• [Your objective] Look below. Copy each line that has "width" in it.

Web document revisions:
------------------------------

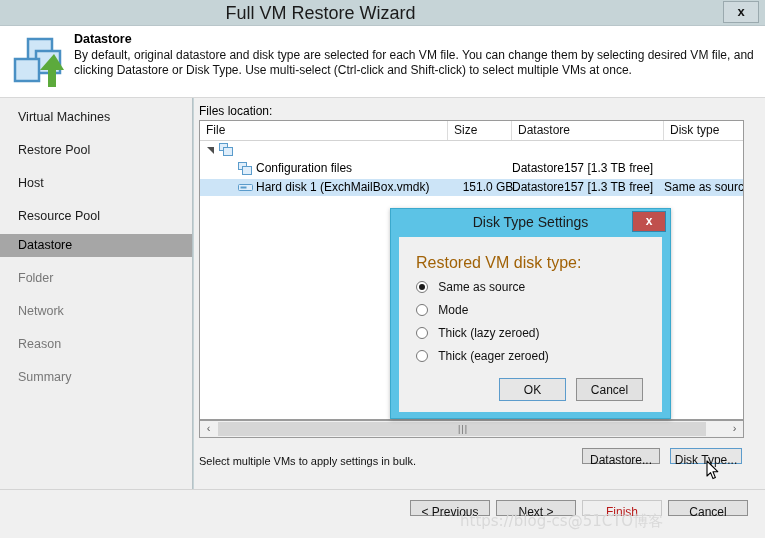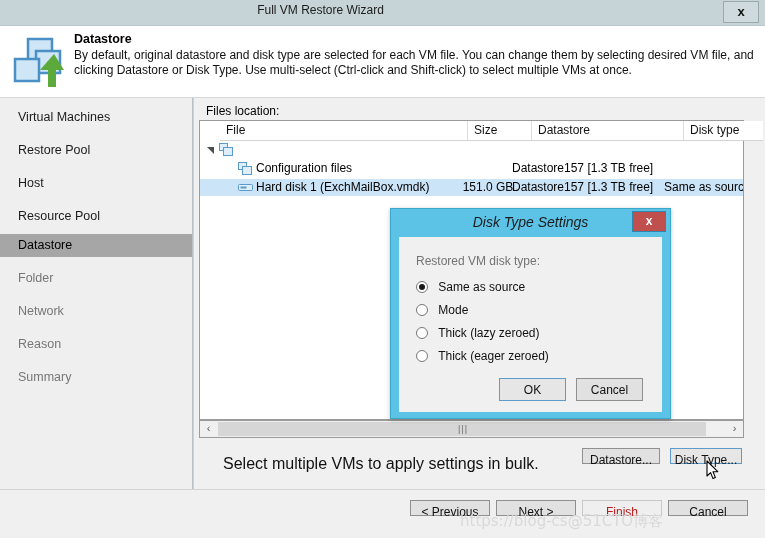--- a/index.html
+++ b/index.html
@@ -19,7 +19,7 @@
   }
   #titlebar .title{
     position:absolute;left:0;top:3px;width:641px;text-align:center;
-    font-size:12px;color:#1b1b1b;
+    font-size:18px;color:#1b1b1b;
   }
   #close-btn{
     position:absolute;right:6px;top:1px;width:36px;height:22px;

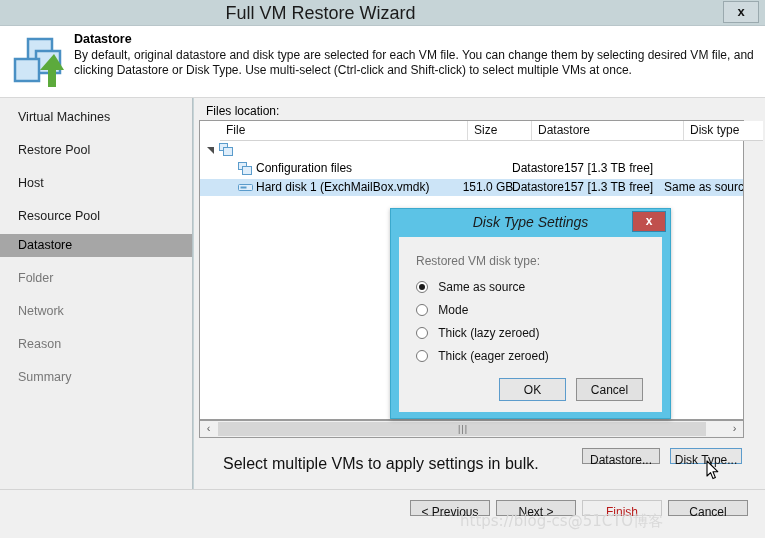--- a/index.html
+++ b/index.html
@@ -56,7 +56,7 @@
     position:absolute;left:194px;top:98px;width:571px;height:391px;
     background:#f0f0f0;
   }
-  #files-label{position:absolute;left:12px;top:6px;font-size:12px;color:#000;}
+  #files-label{position:absolute;left:5px;top:6px;font-size:12px;color:#000;}
 
   
   #grid{

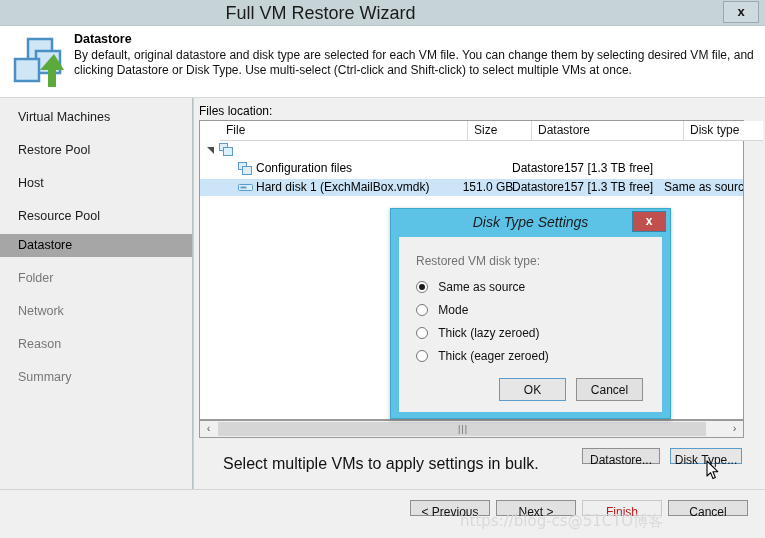--- a/index.html
+++ b/index.html
@@ -65,7 +65,7 @@
   }
   #grid-head{
     position:absolute;left:0;top:0;width:100%;height:20px;
-    background:#fff;border-bottom:1px solid #d3d3d3;box-sizing:border-box;margin-left:20px;
+    background:#fff;border-bottom:1px solid #d3d3d3;box-sizing:border-box;
   }
   .hcell{
     position:absolute;top:0;height:19px;line-height:19px;

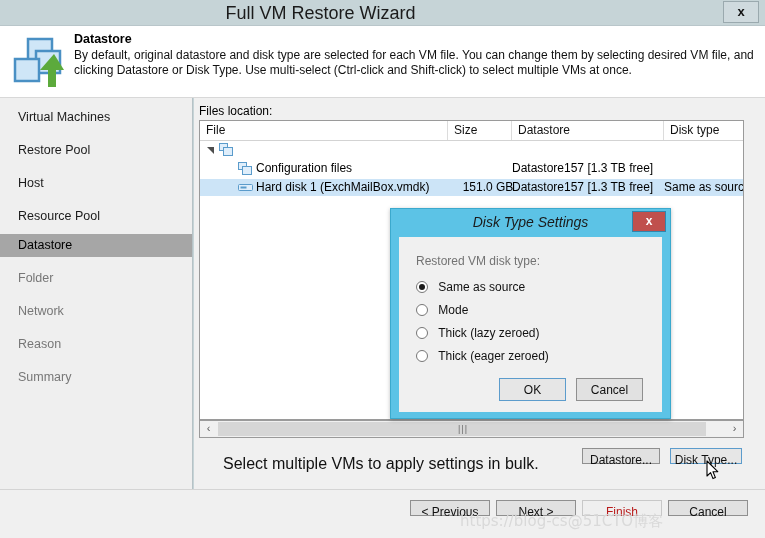--- a/index.html
+++ b/index.html
@@ -145,7 +145,7 @@
   }
   #dlg-title{
     position:absolute;left:0;top:0;width:279px;height:26px;line-height:26px;
-    text-align:center;font-size:14px;color:#1b1b1b;font-style:italic;
+    text-align:center;font-size:14px;color:#1b1b1b;
   }
   #dlg-close{
     position:absolute;right:4px;top:2px;width:34px;height:21px;

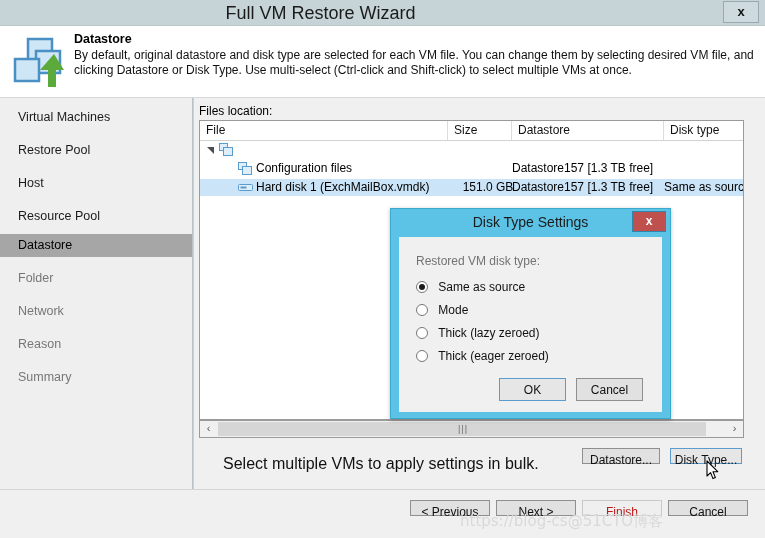--- a/index.html
+++ b/index.html
@@ -157,7 +157,7 @@
     position:absolute;left:8px;top:28px;width:263px;height:175px;
     background:#f0f0f0;box-sizing:border-box;
   }
-  #dlg-legend{position:absolute;left:17px;top:17px;font-size:12px;color:#737373;}
+  #dlg-legend{position:absolute;left:17px;top:17px;font-size:16px;color:#a16207;}
   .radio-row{position:absolute;left:17px;height:18px;line-height:18px;cursor:default;}
   .radio{
     position:relative;display:inline-block;width:12px;height:12px;

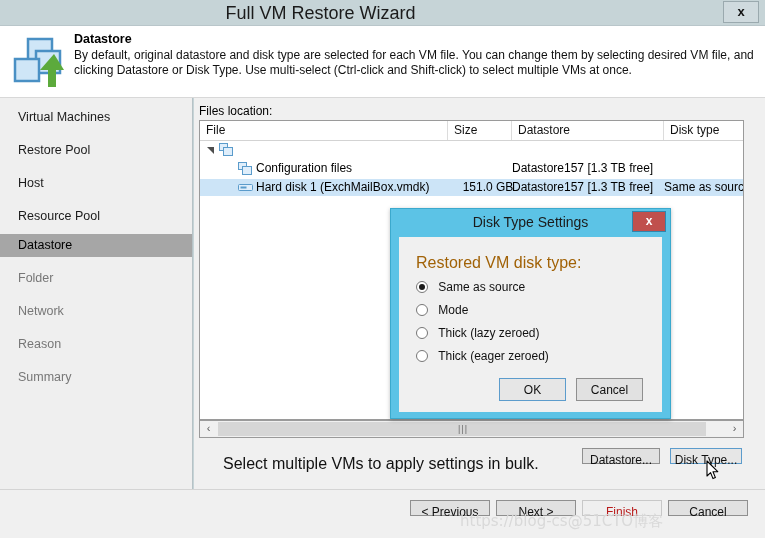--- a/index.html
+++ b/index.html
@@ -110,7 +110,7 @@
   }
 
   
-  #bulk-hint{position:absolute;left:5px;top:357px;font-size:16px;color:#111;margin-left:24px;}
+  #bulk-hint{position:absolute;left:5px;top:357px;font-size:11px;color:#111;}
   .btn{
     position:absolute;height:16px;line-height:22px;text-align:center;
     background:#e1e1e1;border:1px solid #8f8f8f;box-sizing:border-box;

------------------------------

• [Exercise output]
     position:absolute;left:0;top:3px;width:641px;text-align:center;
     position:absolute;right:6px;top:1px;width:36px;height:22px;
     position:absolute;left:194px;top:98px;width:571px;height:391px;
     position:absolute;left:0;top:0;width:100%;height:20px;
     position:absolute;left:0;top:0;width:279px;height:26px;line-height:26px;
     position:absolute;right:4px;top:2px;width:34px;height:21px;
     position:absolute;left:8px;top:28px;width:263px;height:175px;
     position:relative;display:inline-block;width:12px;height:12px;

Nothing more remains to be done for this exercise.